> _Activity_: Copy out each entry below verbatim, skipping the images.

=== Begin Enclosure ===

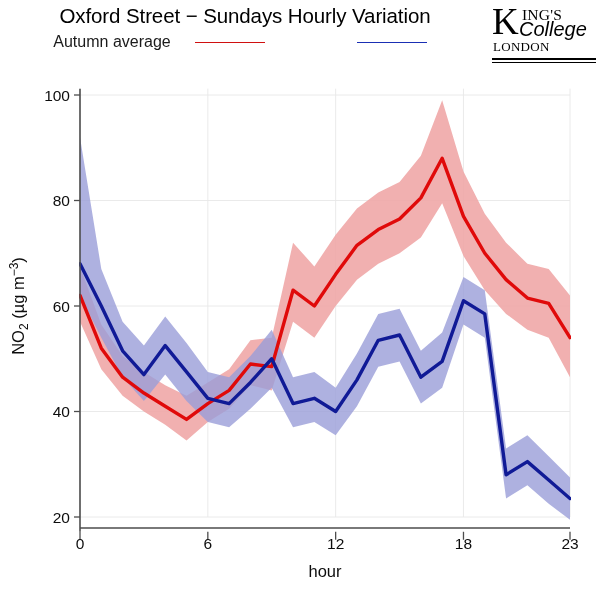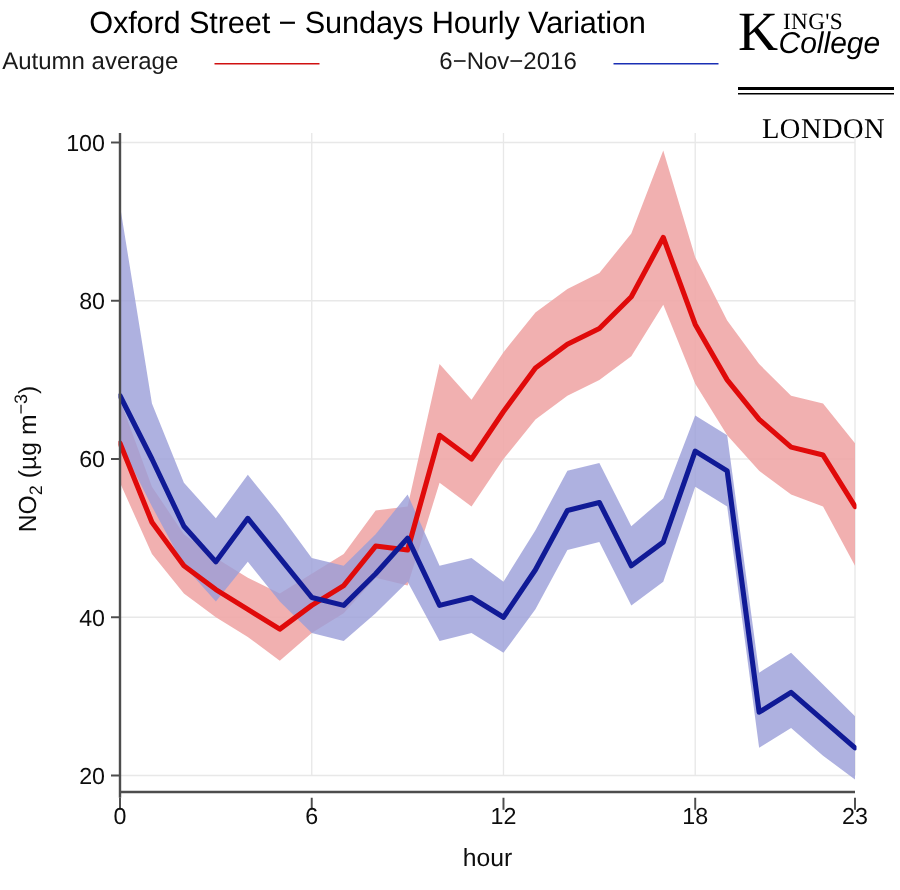--- a/index.html
+++ b/index.html
@@ -82,7 +82,6 @@
     <span class="legend-label">Autumn average</span>
     <span class="legend-rule"></span>
     <span class="legend-gap"></span>
-    <span class="legend-label">6−Nov−2016</span>
     <span class="legend-rule blue"></span>
   </div>
 

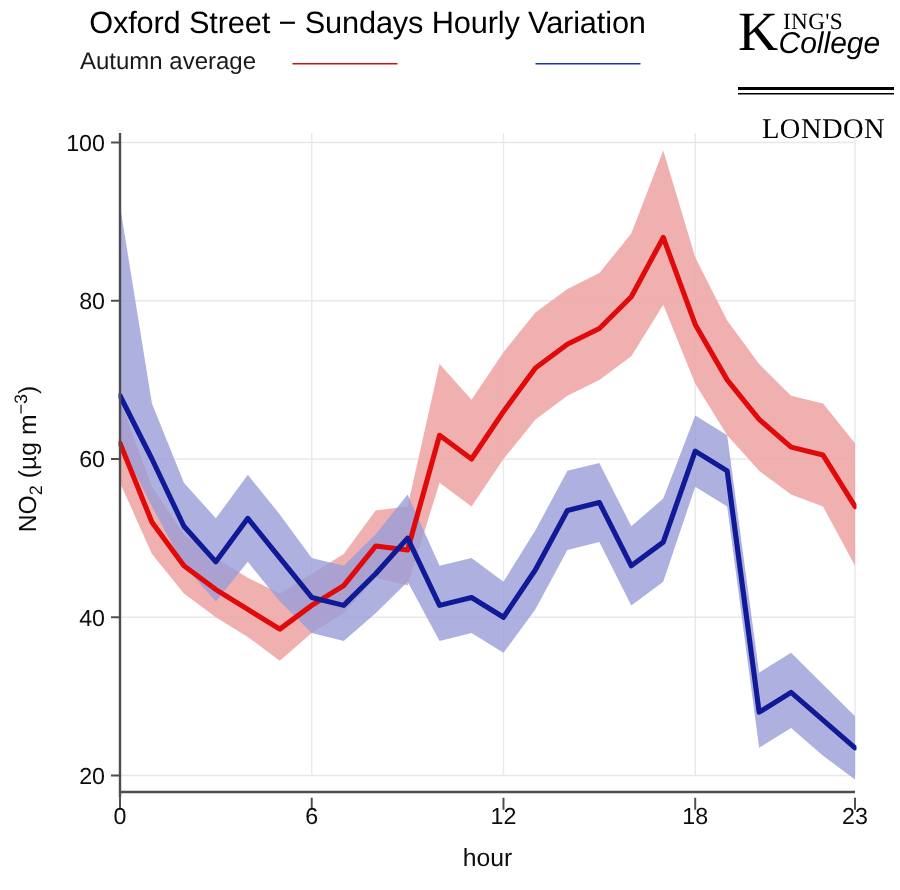--- a/index.html
+++ b/index.html
@@ -51,9 +51,9 @@
     font-style:italic;font-size:20px;line-height:16px;
   }
   .logo .london{
-    position:absolute;left:16px;top:33px;
+    position:absolute;left:1px;top:33px;
     font-family:"Liberation Serif", serif;
-    font-size:19px;line-height:19px;letter-spacing:0.3px;margin-top:40px;
+    font-size:13px;line-height:19px;letter-spacing:0.3px;
   }
   .logo .bar1{position:absolute;left:0;top:54px;width:104px;height:1.6px;background:#000;}
   .logo .bar2{position:absolute;left:0;top:57.5px;width:104px;height:1.6px;background:#000;}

=== End Enclosure ===

> _The answer_:
--- a/index.html
+++ b/index.html
@@ -82,7 +82,6 @@
     <span class="legend-label">Autumn average</span>
     <span class="legend-rule"></span>
     <span class="legend-gap"></span>
-    <span class="legend-label">6−Nov−2016</span>
     <span class="legend-rule blue"></span>
   </div>
 

--- a/index.html
+++ b/index.html
@@ -51,9 +51,9 @@
     font-style:italic;font-size:20px;line-height:16px;
   }
   .logo .london{
-    position:absolute;left:16px;top:33px;
+    position:absolute;left:1px;top:33px;
     font-family:"Liberation Serif", serif;
-    font-size:19px;line-height:19px;letter-spacing:0.3px;margin-top:40px;
+    font-size:13px;line-height:19px;letter-spacing:0.3px;
   }
   .logo .bar1{position:absolute;left:0;top:54px;width:104px;height:1.6px;background:#000;}
   .logo .bar2{position:absolute;left:0;top:57.5px;width:104px;height:1.6px;background:#000;}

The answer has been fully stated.